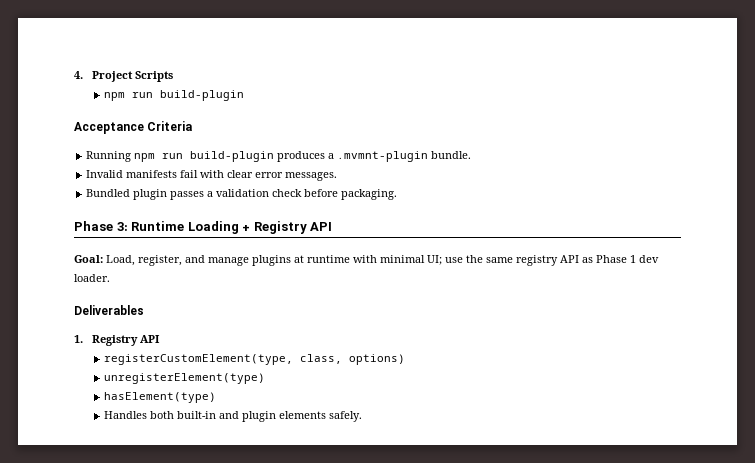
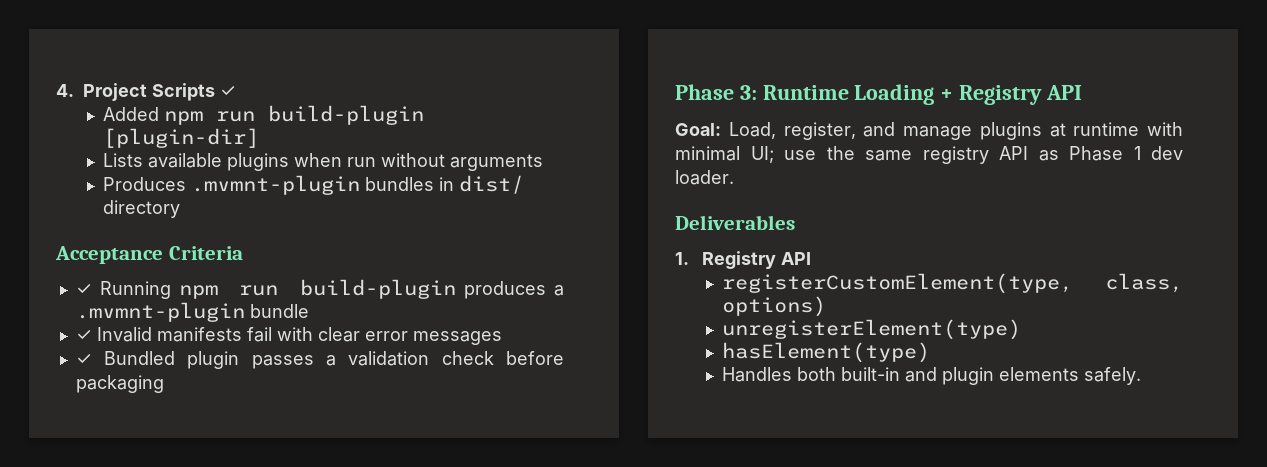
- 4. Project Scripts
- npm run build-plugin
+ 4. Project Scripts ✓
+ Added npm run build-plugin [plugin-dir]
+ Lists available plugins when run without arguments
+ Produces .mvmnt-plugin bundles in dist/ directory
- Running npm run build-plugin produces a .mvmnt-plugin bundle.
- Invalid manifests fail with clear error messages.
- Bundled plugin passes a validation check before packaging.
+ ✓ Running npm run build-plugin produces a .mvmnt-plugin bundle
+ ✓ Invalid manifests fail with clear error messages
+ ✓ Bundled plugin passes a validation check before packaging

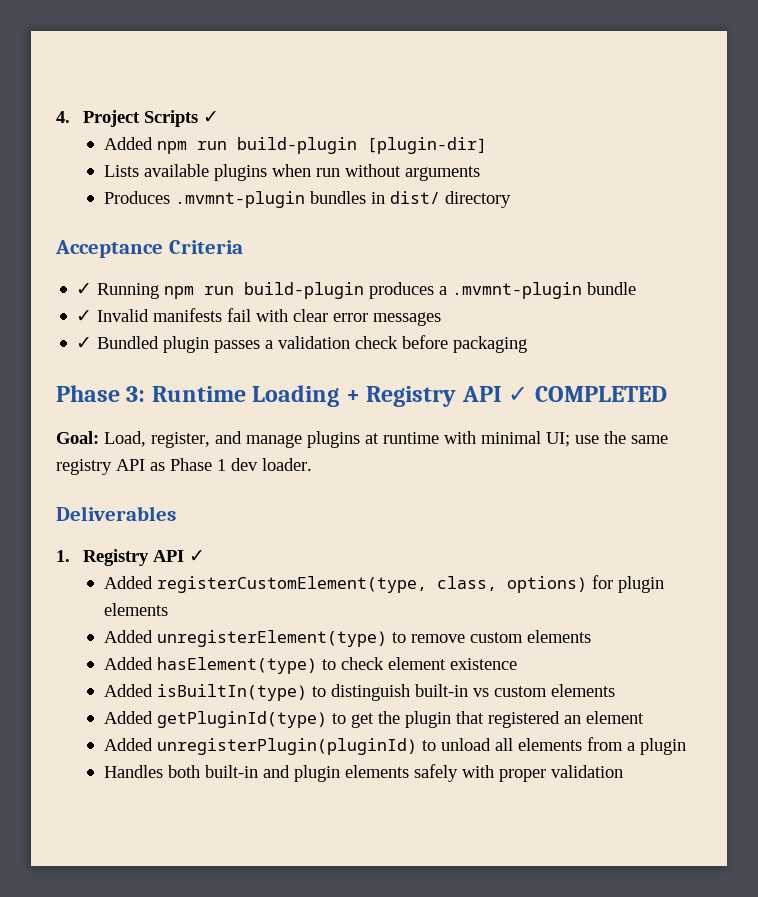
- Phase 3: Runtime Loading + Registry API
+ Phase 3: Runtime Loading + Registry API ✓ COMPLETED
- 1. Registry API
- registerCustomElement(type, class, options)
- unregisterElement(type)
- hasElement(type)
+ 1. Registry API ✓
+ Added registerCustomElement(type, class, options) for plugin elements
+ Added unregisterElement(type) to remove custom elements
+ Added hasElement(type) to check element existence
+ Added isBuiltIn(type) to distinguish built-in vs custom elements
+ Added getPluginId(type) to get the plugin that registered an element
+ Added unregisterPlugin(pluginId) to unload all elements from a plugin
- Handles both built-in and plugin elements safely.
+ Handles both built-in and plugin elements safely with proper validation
==
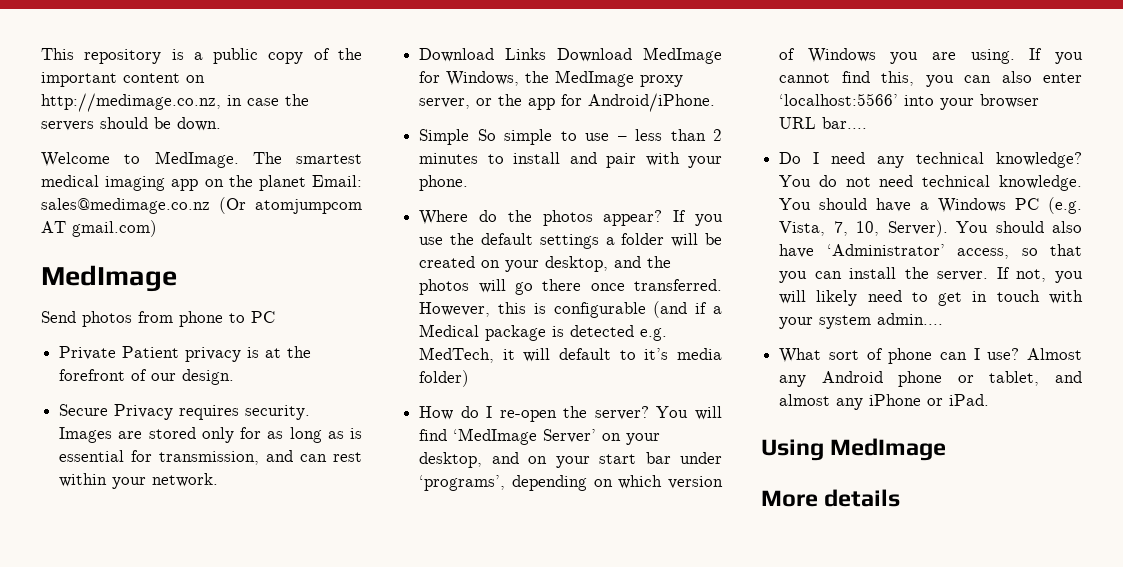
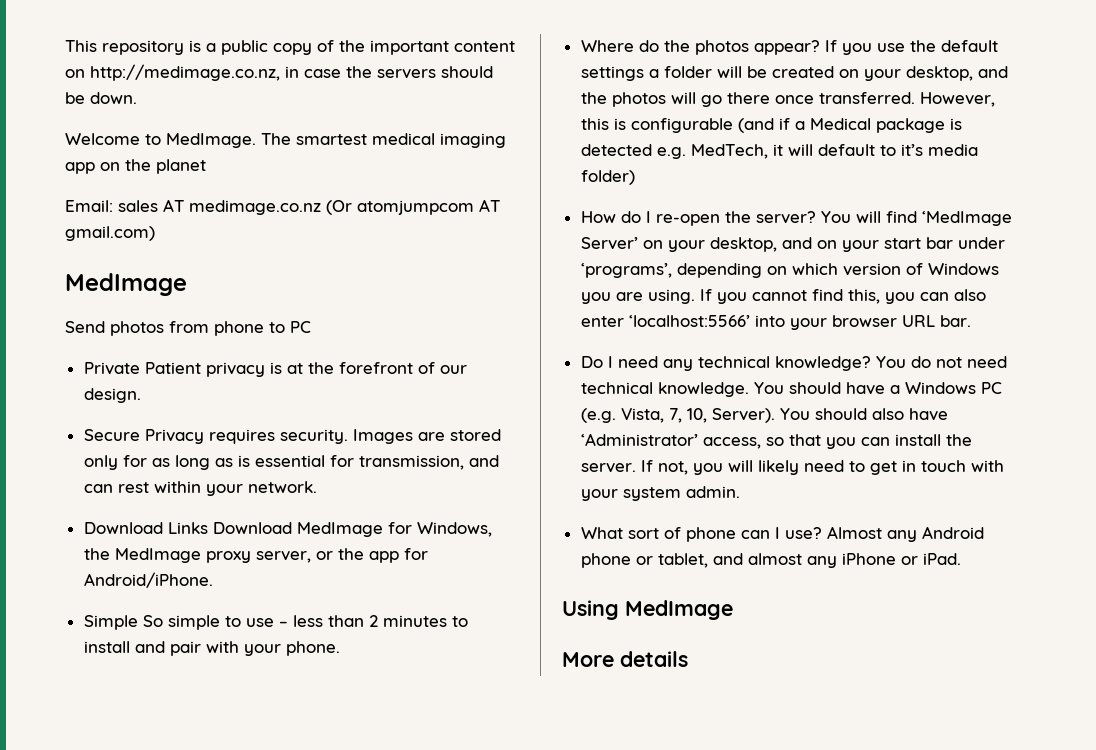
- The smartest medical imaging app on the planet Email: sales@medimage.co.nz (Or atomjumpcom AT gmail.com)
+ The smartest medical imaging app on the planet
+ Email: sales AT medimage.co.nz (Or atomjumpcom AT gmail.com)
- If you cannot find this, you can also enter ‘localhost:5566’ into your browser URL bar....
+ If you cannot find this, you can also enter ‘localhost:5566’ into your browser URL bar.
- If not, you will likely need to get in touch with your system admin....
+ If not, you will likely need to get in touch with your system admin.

Assignment.
Using the listing above, locate the lines that hold "before" and copy each one.

Output below.
- Bundled plugin passes a validation check before packaging.
+ ✓ Bundled plugin passes a validation check before packaging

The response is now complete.